> [Data excerpts]:

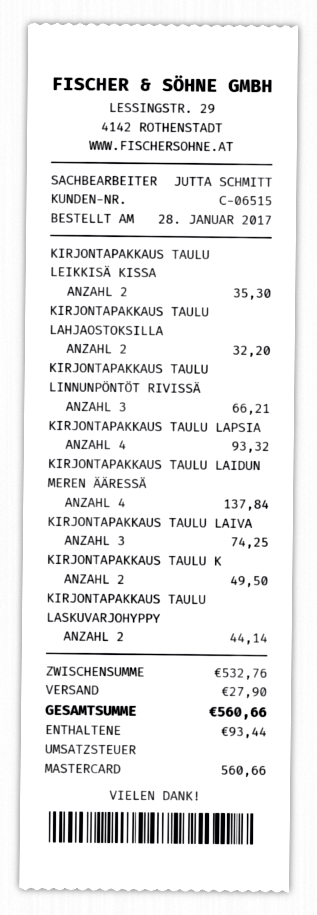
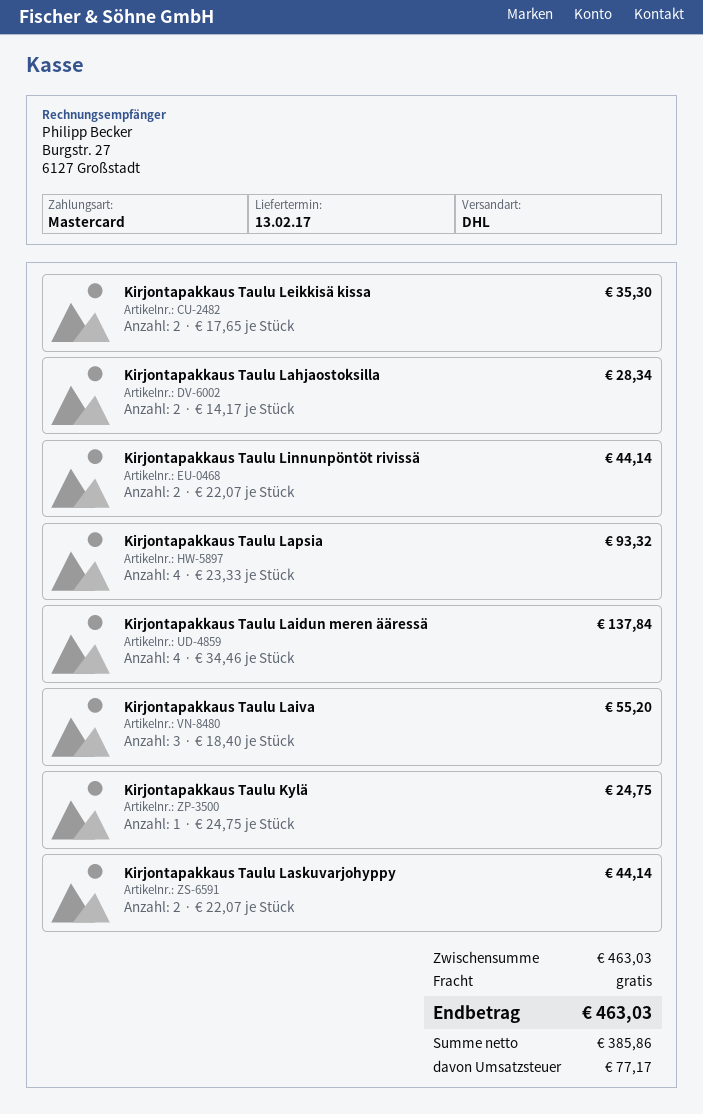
KIRJONTAPAKKAUS TAULU LAHJAOSTOKSILLA: 2 for 32.20 -> 2 for 28.34
KIRJONTAPAKKAUS TAULU LINNUNPÖNTÖT RIVISSÄ: 3 for 66.21 -> 2 for 44.14
KIRJONTAPAKKAUS TAULU LAIVA: 3 for 74.25 -> 3 for 55.20
KIRJONTAPAKKAUS TAULU K: 2 for 49.50 -> 1 for 24.75
subtotal: 532.76 -> 463.03
shipping: 27.90 -> 0.00
tax: 93.44 -> 77.17
total: 560.66 -> 463.03

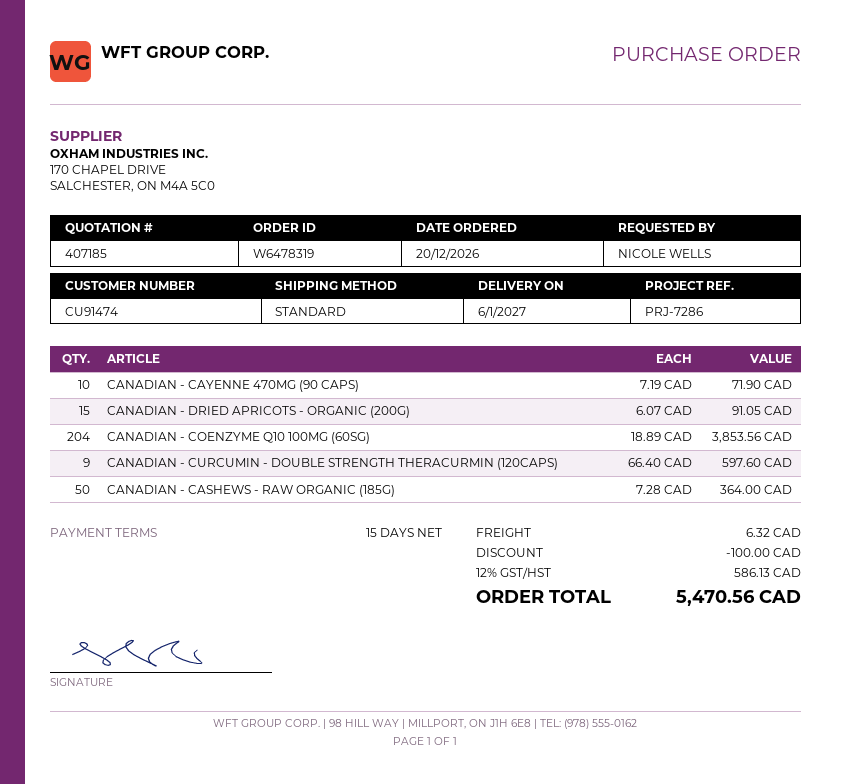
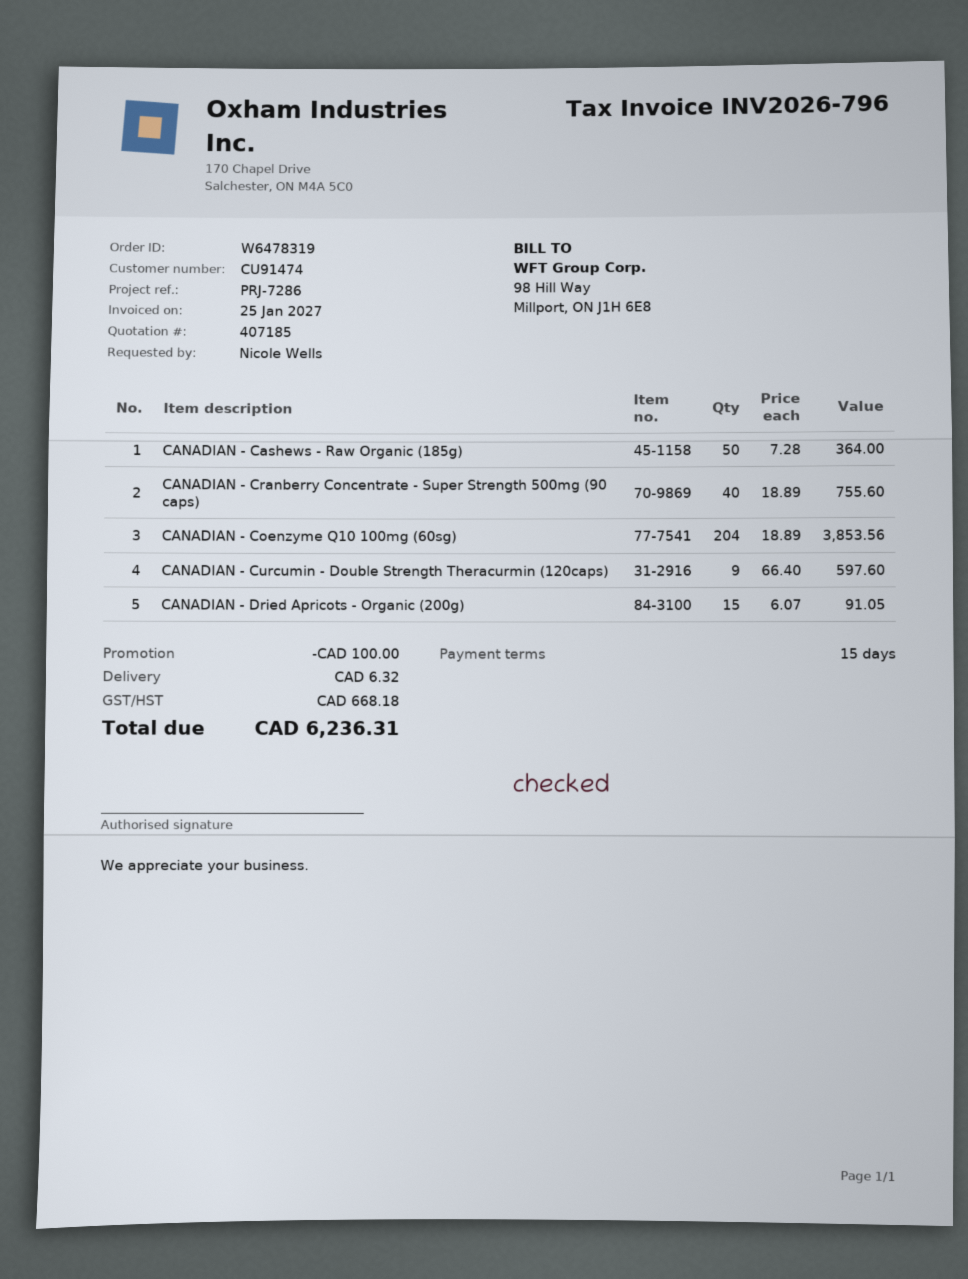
CANADIAN - CAYENNE 470MG (90 CAPS): 10 x 7.19 = 71.90 -> none
CANADIAN - Cranberry Concentrate - Super Strength 500mg (90 caps): none -> 40 x 18.89 = 755.60
tax: 586.13 -> 668.18
total: 5470.56 -> 6236.31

> [Task description]:
When you find the line that contains "total: 560.66 -> 463.03", retype it and every line after it through the end of the data above, exactly, with no pictures.

> [Expected answer]:
total: 560.66 -> 463.03

CANADIAN - CAYENNE 470MG (90 CAPS): 10 x 7.19 = 71.90 -> none
CANADIAN - Cranberry Concentrate - Super Strength 500mg (90 caps): none -> 40 x 18.89 = 755.60
tax: 586.13 -> 668.18
total: 5470.56 -> 6236.31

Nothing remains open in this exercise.